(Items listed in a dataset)
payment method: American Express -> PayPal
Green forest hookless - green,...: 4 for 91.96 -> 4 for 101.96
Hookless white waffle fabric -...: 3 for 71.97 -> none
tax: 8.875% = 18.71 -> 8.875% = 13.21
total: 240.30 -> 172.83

- [Problem]: Nothing above should be left out. Print all the records exactly.

- [Response]:
payment method: American Express -> PayPal
Green forest hookless - green,...: 4 for 91.96 -> 4 for 101.96
Hookless white waffle fabric -...: 3 for 71.97 -> none
tax: 8.875% = 18.71 -> 8.875% = 13.21
total: 240.30 -> 172.83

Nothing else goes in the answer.